The University of Delaware was well represented by undergraduate and graduate students and faculty at SC18, the International Conference for High Performance Computing, Networking, Storage, and Analysis, in November 2018.

Joshua H. Davis, a first-year student in computer and information sciences, won second place in the ACM Undergraduate Research Poster competition for his poster: Studying the Impact of Power Capping on MapReduce-Based, Data-Intensive Mini-Applications on Intel KNL and KNM Architectures. In this prestigious competition, students from across the world compete to showcase their research to over 15,000 conference attendees. Davis is advised by Michela Taufer, a Jack Dongarra Professor in High Performance Computing at the University of Tennessee, Knoxville (UTK), and Sunita Chandrasekaran, an assistant professor of computer and information sciences at the University of Delaware. Davis was a summer intern at UTK in summer 2018.

Four UD graduate students were selected as volunteers at SC18. Robert Searles, a doctoral student in computer and information sciences, was the lead student volunteer. Also serving as student volunteers were: Jose Diaz, a doctoral student in electrical and computer engineering, Mauricio Ferrato, a doctoral student in computer science, and Alex Bryer, a doctoral student in chemistry and biochemistry.

A poster on “Estimating Molecular Dynamics Chemical Shift with GPUs” by two Ph.D. students from Chandrasekaran’s lab, Eric F. Wright and Mauricio H. Ferrato, were accepted into the prestigious SC18 Grad Student Research Poster Category for presentation at the conference. The students also added reproducibility details to the poster. This is work in collaboration with Juan Perilla, an assistant professor of chemistry and biochemistry at the University of Delaware.

UD students in computer and information sciences, electrical and computer engineering, and physics also showcased research posters at the booth. “Students from electrical and computer engineering, Diego Roa and Ryan Kabrick, built a DEMAC Cluster that drew a lot of attention on the show floor as several stopped by to learn more from the students about the cluster,” said Chandrasekaran. This cluster was built out of 24 Parallella Boards and consisted of 2 varieties of chips, a Xilinx Zynq 7000 series FPGA+ARM SystemOnChip (SoC), and a custom made 16 cores system (RISC architecture) called the Epiphany chip.

Faculty members from UD were also stars of SC18. The Best HPC Collaboration between Academia, Government and Industry Readers’ Choice award went to Long time-scale simulations of the HIV Gag protein, results of a research collaboration between Perilla and researchers at the NIH and enabled by the Anton 2 at the Pittsburgh Supercomputing Center.

Chandrasekaran also continued her tradition of sharing thought leadership in parallel programming at this, the premier conference of its kind. Since 2014, Chandrasekaran has been running a workshop on Accelerator Programming Using Directives (WACCPD) with her co-chairs at the SC conference.
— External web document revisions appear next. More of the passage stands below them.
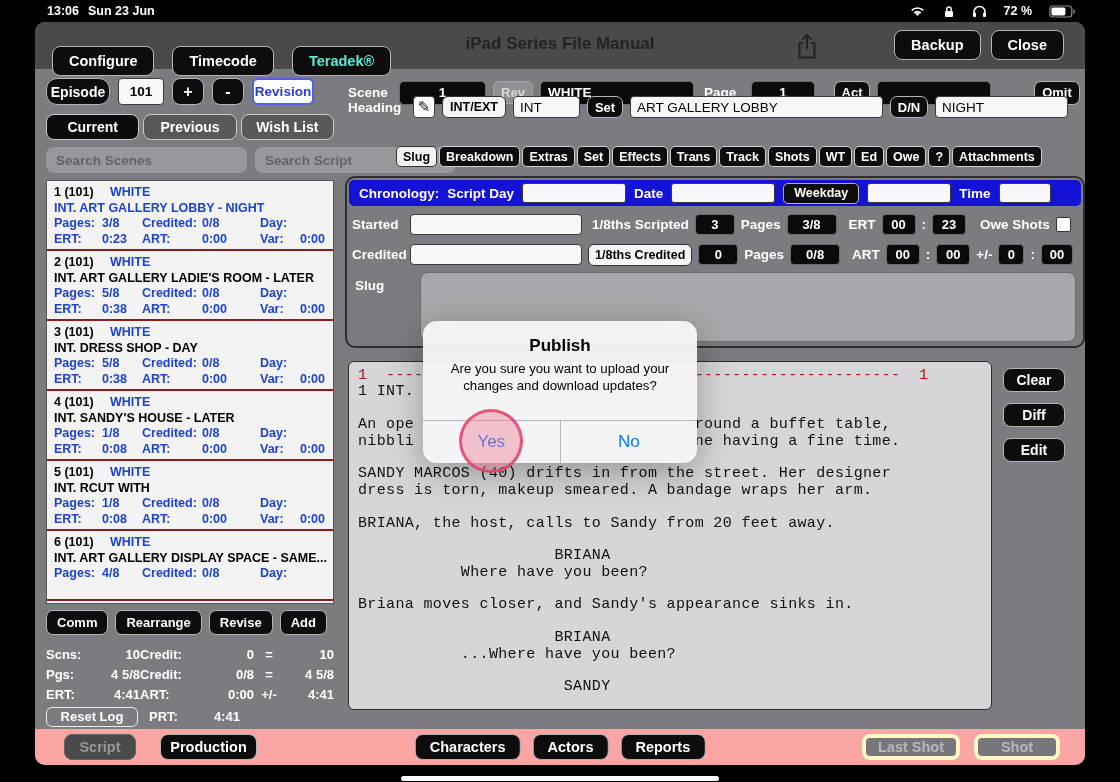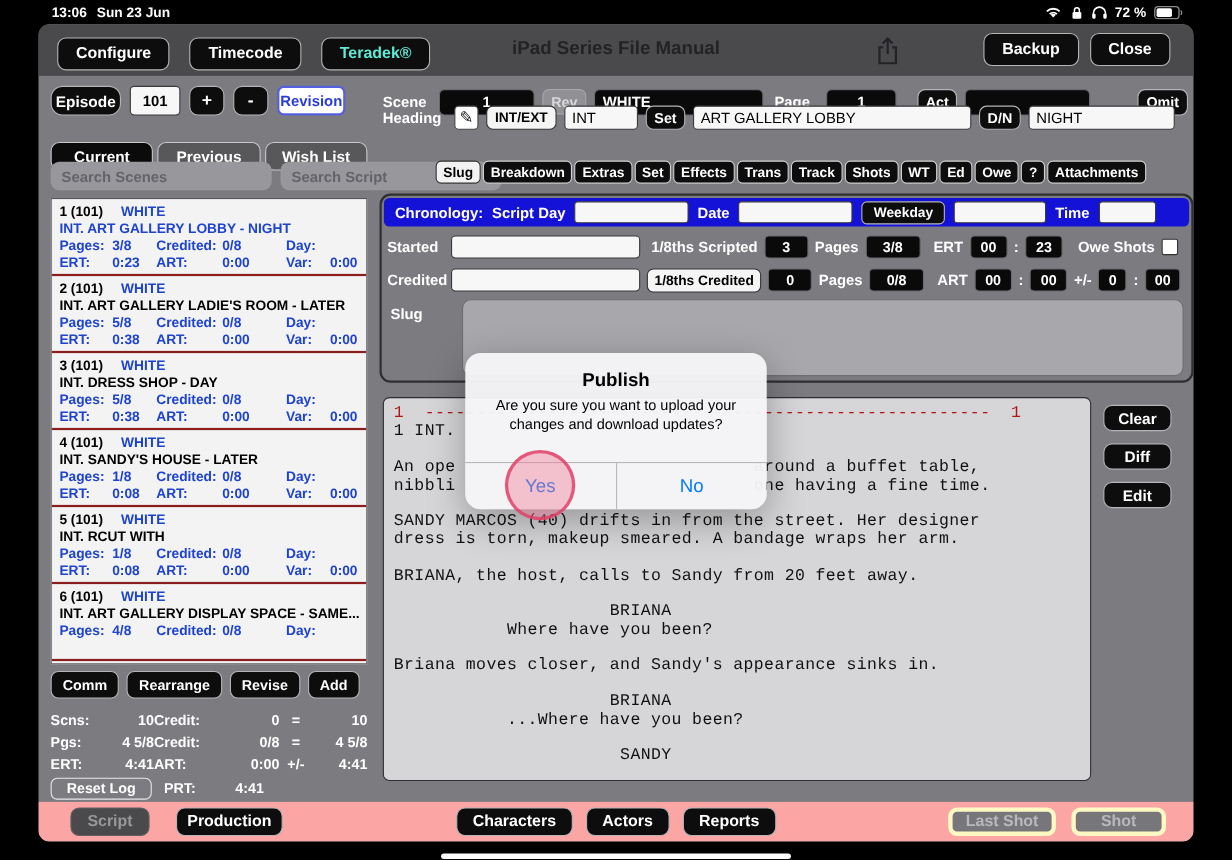"72 %" .sb-right { gap: 7px -> 17px }
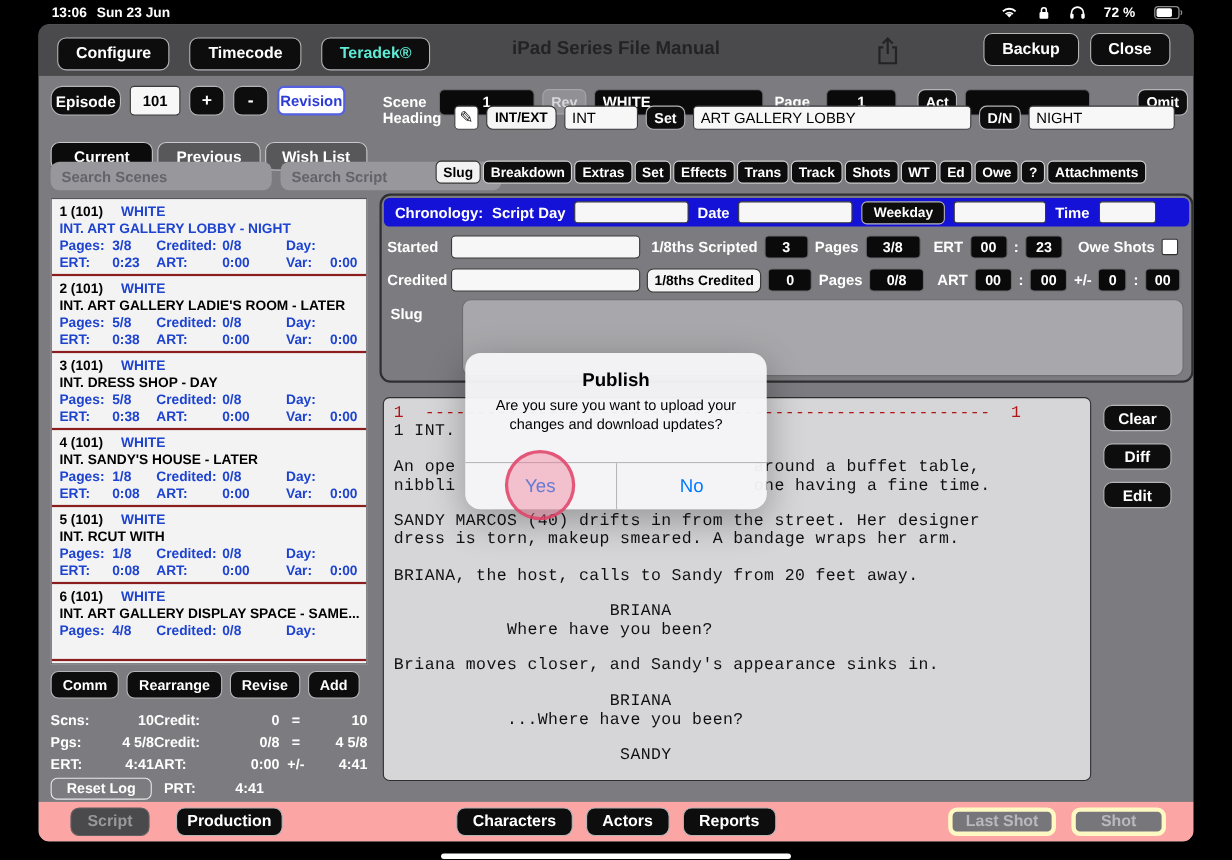"Configure" .tb-left { top: 12px -> 24px }
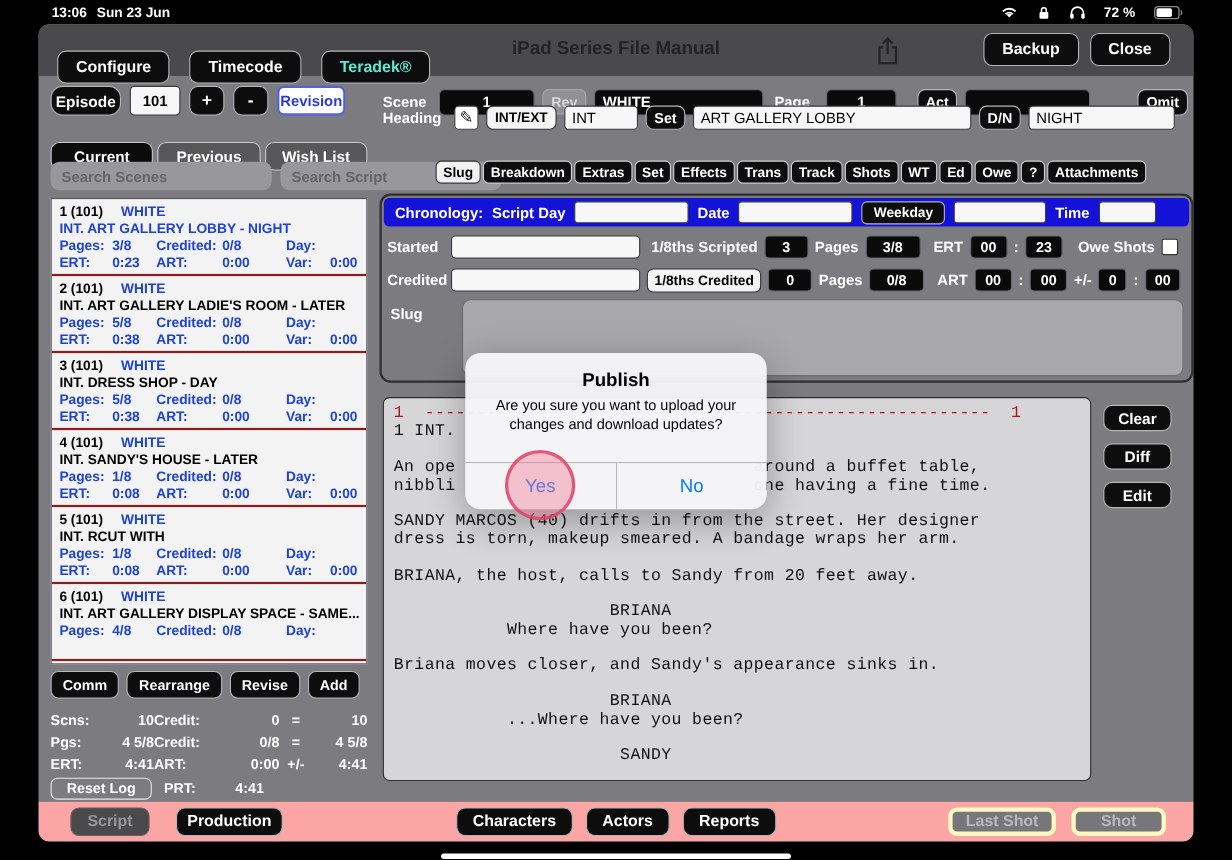"Current" .sb-tabbar { margin-top: 15px -> none }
This workshop serves as a forum to bring together programming model users, developers, and tools community to share knowledge and experiences to tackle emerging and powerful parallel computing systems such as the world’s fastest supercomputer, Summit at the Oak Ridge National Lab. This year too, Chandrasekaran along with Guido Juckeland (Helmhotz-Zentrum Dresden-Rossendorf, Germany) and Sandra Wienke (RWTH Aachen University, Germany) ran the workshop for the fifth time in a row. Learn more about the papers presented here.

Chandrasekaran, the Director of OpenACC User Adoption, also ran her ninth Usergroup meetup along with the OpenACC officers. (OpenACC is a high-level parallel programming model, and Chandrasekaran is a foremost expert in it.) At the meetup, conference attendees met with educators, developers, scientists, and peers to learn more about the widely popular directive-based parallel programming model, OpenACC, and how the model is being used to port real-world scientific applications to machines like Summit. Chandrasekaran has been running this meetup since SC16 not only at SC conferences but also in conjunction with ISC, PASC and GTC conference in the US and Europe.

As part of the DOE ECP SOLLVE project, Chandrasekaran, Diaz and collaborators from the Oak Ridge National Lab presented their work on building the validation and verification testsuite for OpenMP 4.5 in multiple forums. OpenMP is one of the two popular programming models crucial for intra-node programming on Summit.